Again I had a great time in Minnesota’s only national park (Isle Royale is part of Michigan apparently even though it is right off our shore).
This time there was a lot more wildlife around: pelicans, loons, eagles, green frogs, wood frogs, leopard frogs, crayfish, northern pikes, bass, sculpin, and chickadees. Going there in an especially dry August last year made the place seem a little barren. But this time around everything was still wet and alive before turning in the for the winter of the place (already Crane Lake has temperatures in the 40’s at night).
My friends and I saw a double rainbow and I had an unexpected blueberry harvest and ate some prickly gooseberries. We saw a couple of meteors and watched a dry lightning storm march across the sky nearby (but not over us).

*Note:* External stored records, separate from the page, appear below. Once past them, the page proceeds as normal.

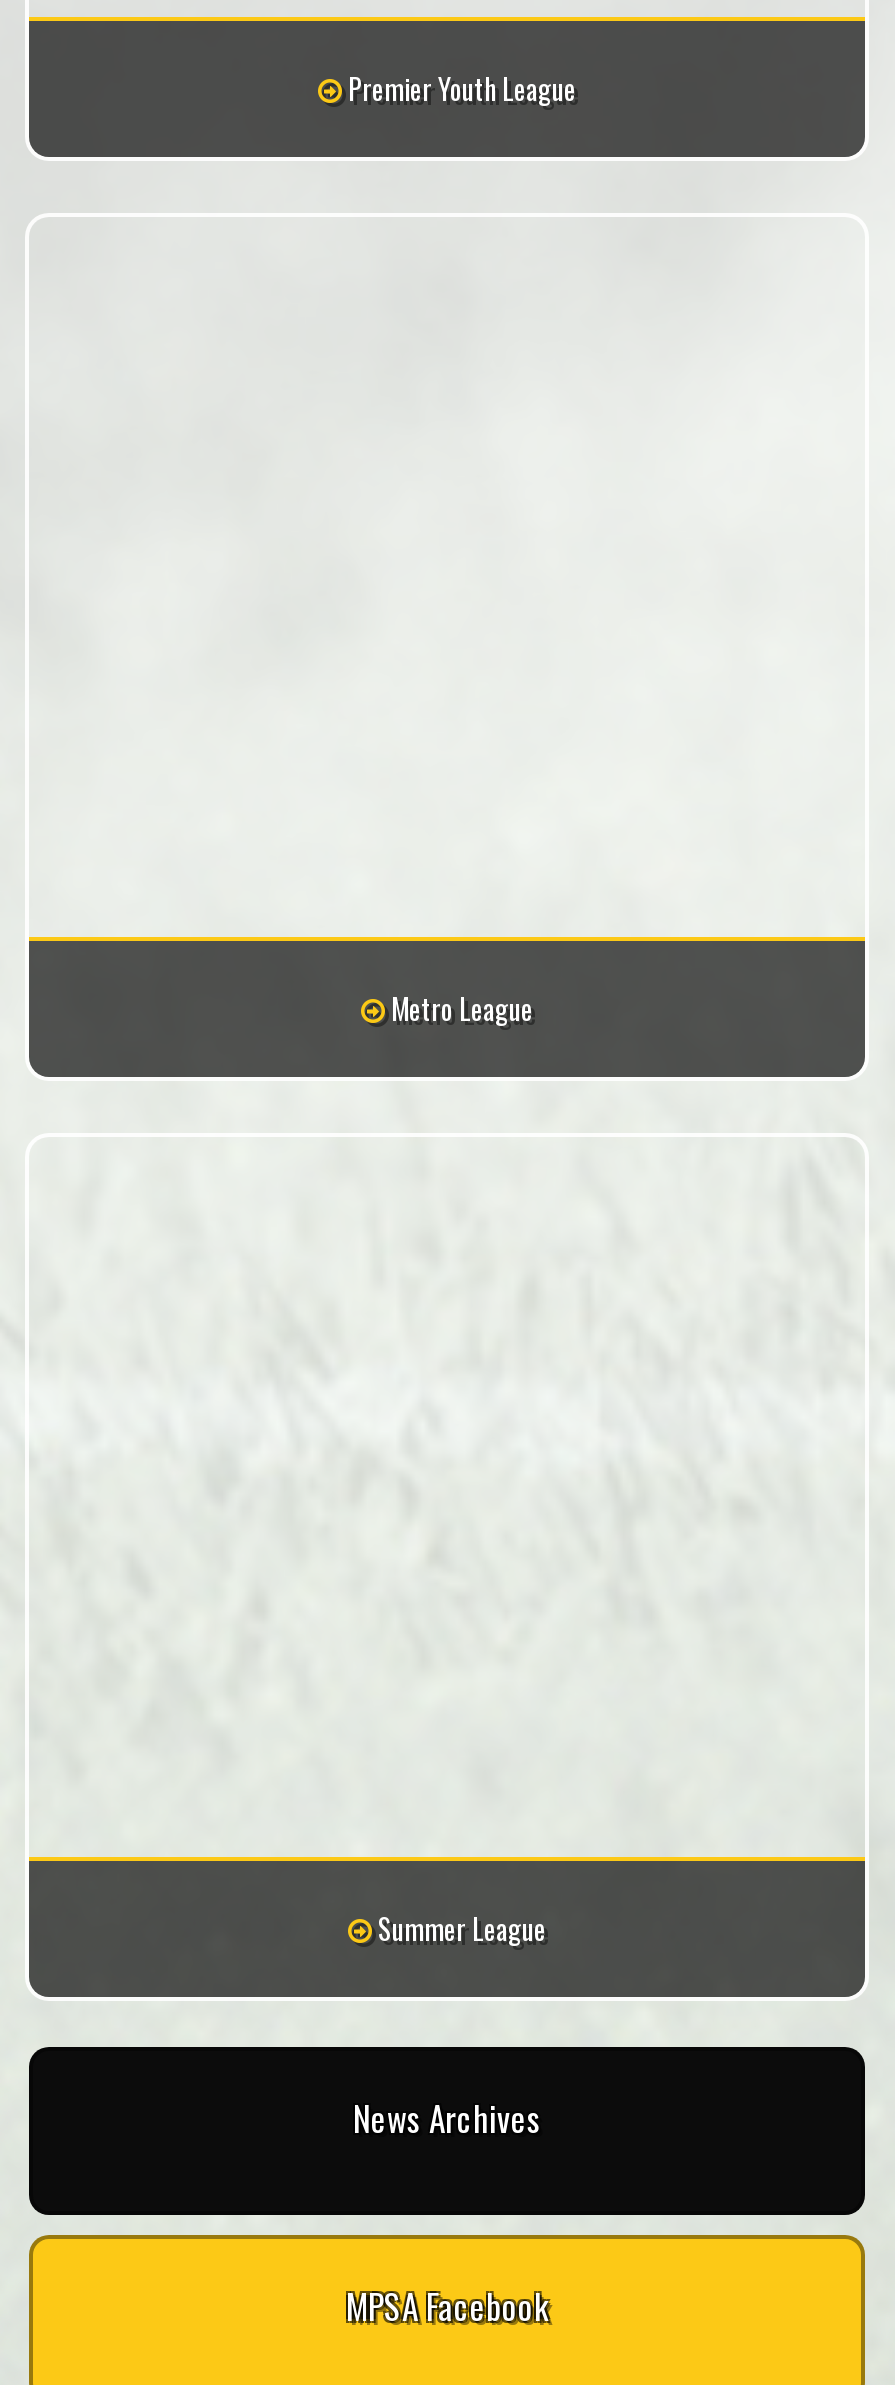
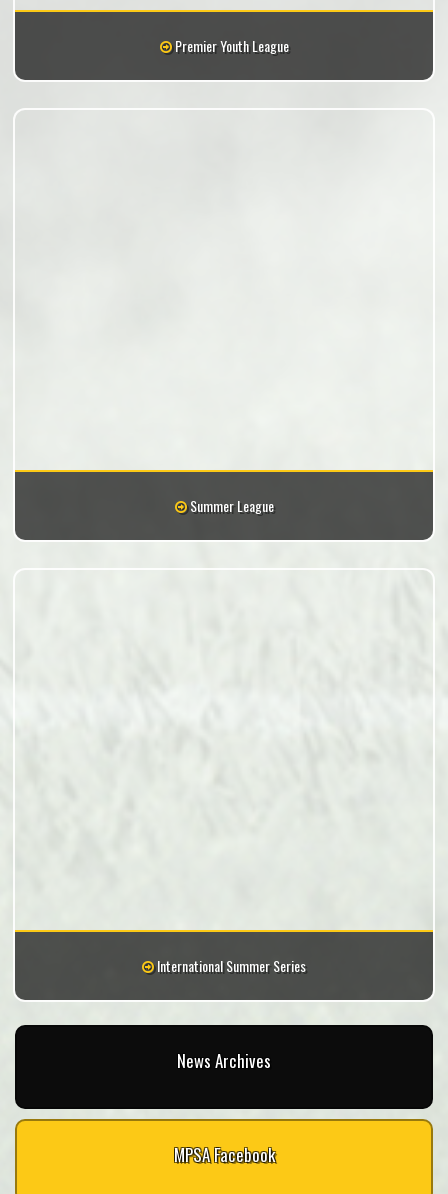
- Metro League

moved up: Summer League

+ International Summer Series
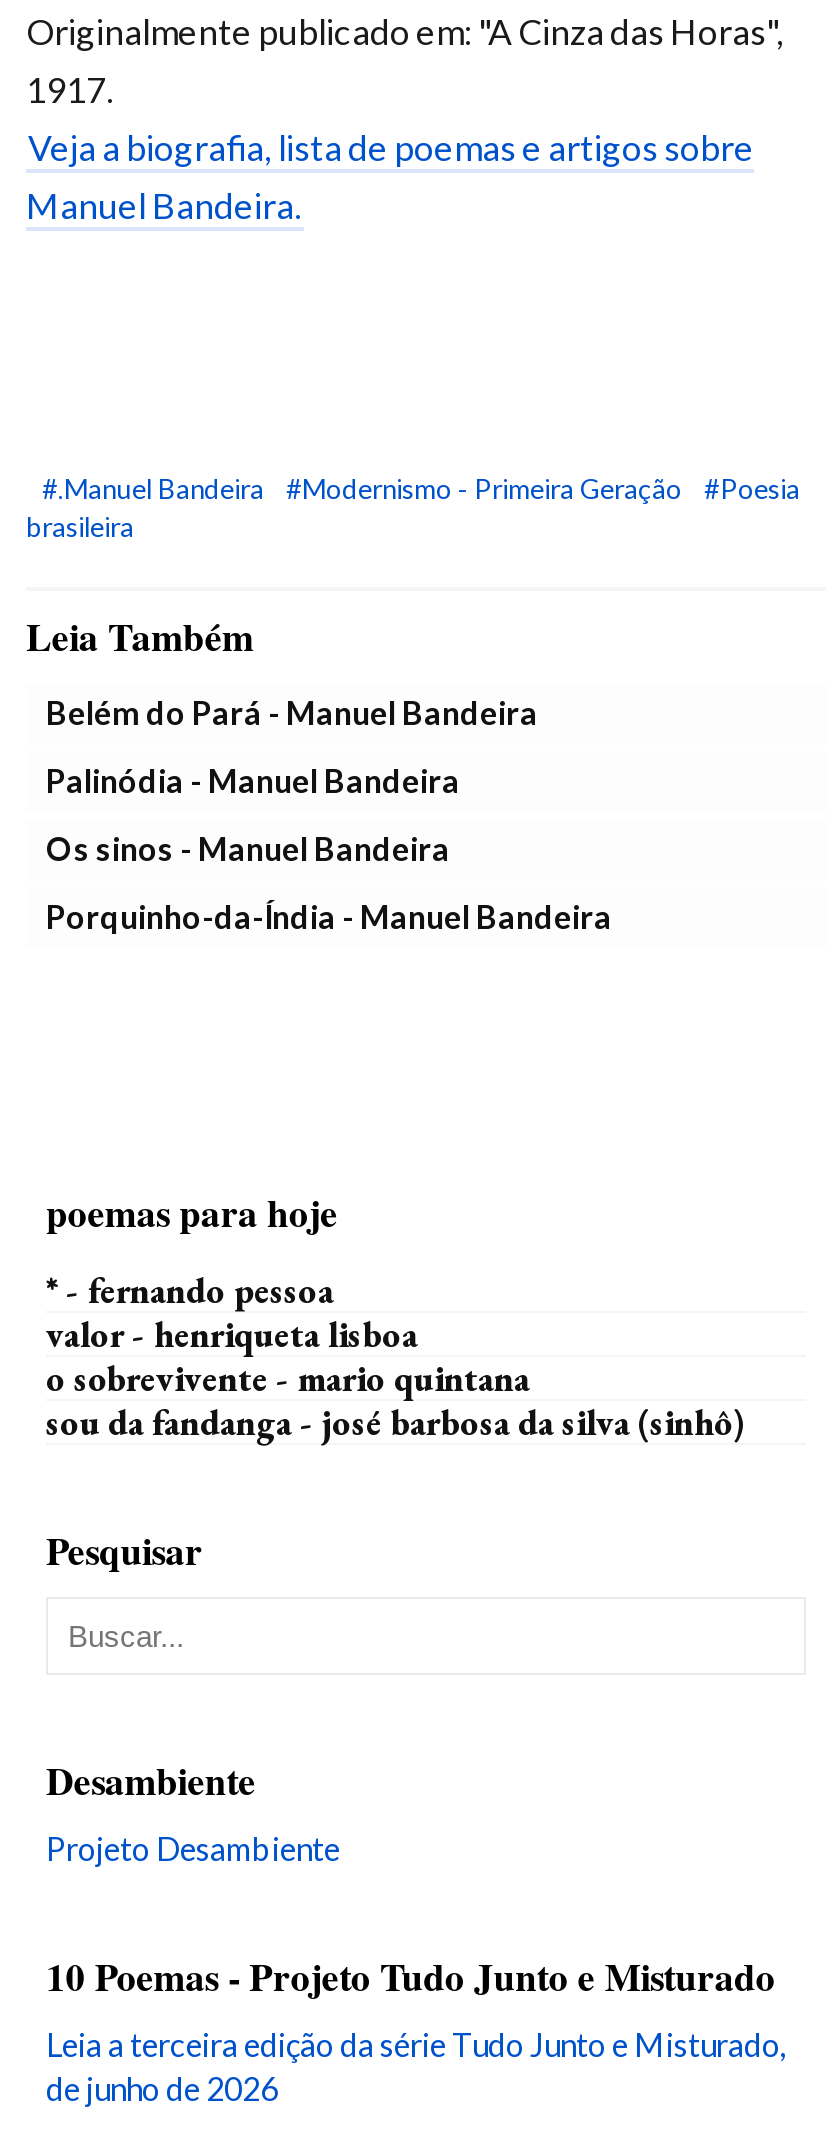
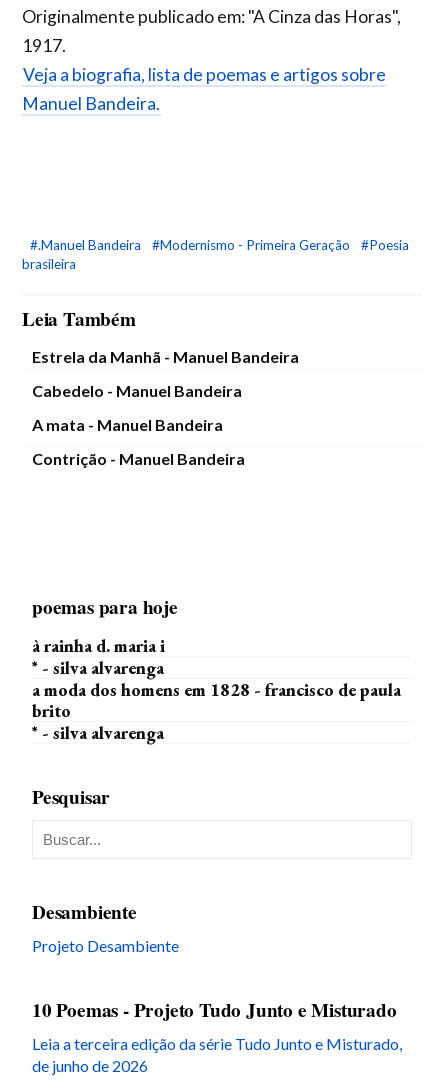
- Belém do Pará - Manuel Bandeira
+ Estrela da Manhã - Manuel Bandeira

- Palinódia - Manuel Bandeira
+ Cabedelo - Manuel Bandeira

- Os sinos - Manuel Bandeira
+ A mata - Manuel Bandeira

- Porquinho-da-Índia - Manuel Bandeira
+ Contrição - Manuel Bandeira

- * - fernando pessoa
- valor - henriqueta lisboa
- o sobrevivente - mario quintana
- sou da fandanga - josé barbosa da silva (sinhô)
+ à rainha d. maria i
+ * - silva alvarenga
+ a moda dos homens em 1828 - francisco de paula
+ brito
+ * - silva alvarenga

There is something about the smell of the north woods that you don’t get in the leafy southern parts of Minnesota. It is a really dry smell of pine mingled with mineral smells and the smell of slow decomposition. Even up there, though, there are a lot of aspens and birches among the evergreens. They say there will be even more as the climate warms.
I had a lot of time to reflect while on the water and I realized that a vacation is not an escape, but something that improves you and that you keep with you for the rest of the year. It is something I will carry within me even when I feel harassed and insulted by other circumstances. This winter, when scraping frost off my windshield or trying to spit out the taste of vehicle exhaust while cycling in the city, deep down I will remain up there, sprawled on an ancient rock in the mild sunshine overlooking the water where the lichen-covered birches are.